I admit that I'm partial to memoirs by men and women who were at the center of the music world in the 1960s to '80s -- when musical giants walked the earth. So I rushed to get a copy of Chris Blackwell's new memoir, "The Islander." I'm only on page 200 of his 320-page story, but I'm deeply hooked. Blackwell was raised in Jamaica and England. His mother was romantically involved with Ian Fleming, who based a couple of his sexy Bond women on her, including Pussy Galore. Blackwell's deep love of Caribbean roots music, American soul music, and the emerging British invasion sound made his independent London label --- Island Records -- the hot center of the music world for two decades.
As Blackwell makes clear, the secret of his success was giving the musicians on his roster the freedom and time and state-of-the-art recording studios to find their voices. They responded by giving Island Records one hit after the next -- but even more important, brilliant careers that evolved at their own speed over time. (I thought about my own Salon, and how we invented dotcom journalism, allowing the inmates to run the asylum.)
Here are some of the musical artists whom Blackwell and his company signed, recorded and broke big: Steve Winwood (with the Spencer Davis Group AND Traffic), Fairport Convention and later Richard and Linda Thompson, Nick Drake, Cat Stevens, Procul Harum, Mott the Hoople, Roxy Music, Tom Waits, Grace Jones, U2... the list goes on and on.

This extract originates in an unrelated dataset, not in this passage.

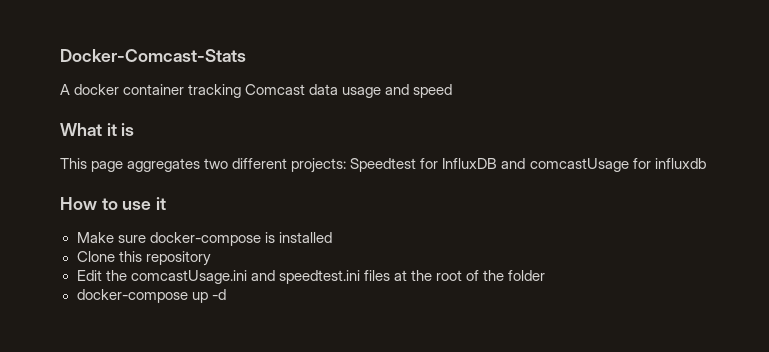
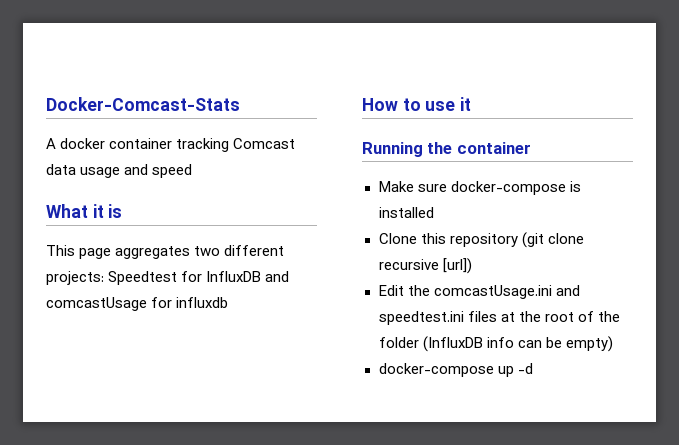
(167, 203) none -> [362,142,531,157] // Running the container
(211, 258) none -> [521,232,584,248] [378,258,472,274] (git clone recursive [url])
(546, 275) none -> [422,336,613,352] (InfluxDB info can be empty)

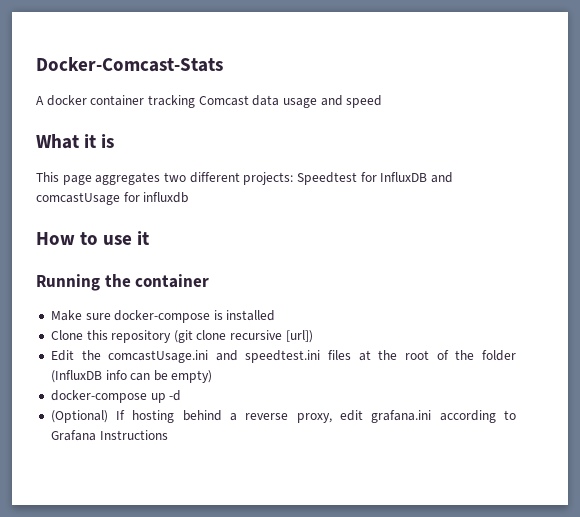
(533, 368) none -> [50,410,516,423] [50,430,168,441] // (Optional) If hosting behind a reverse proxy, edit grafana.ini according to Grafana Instructions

But no artist was more important to Blackwell than Bob Marley. It was Blackwell who recruited Marley and the Wailers after years of relative obscurity in Jamaica and had the vision to turn them into a global act. Here is Blackwell's moving account of Marley's recording of "Redemption Song," his final testament as he succumbed to cancer:
"Bob and I didn't talk much in the studio -- or I should say, we mostly talked about the music, acknowledging our personal lives and interests very rarely. There was an open flow of ideas between us; Bob sometimes stood his ground but was warmly receptive to suggestions that he saw had potential, and he never once protested that he was being told what to do by the guy running the record company.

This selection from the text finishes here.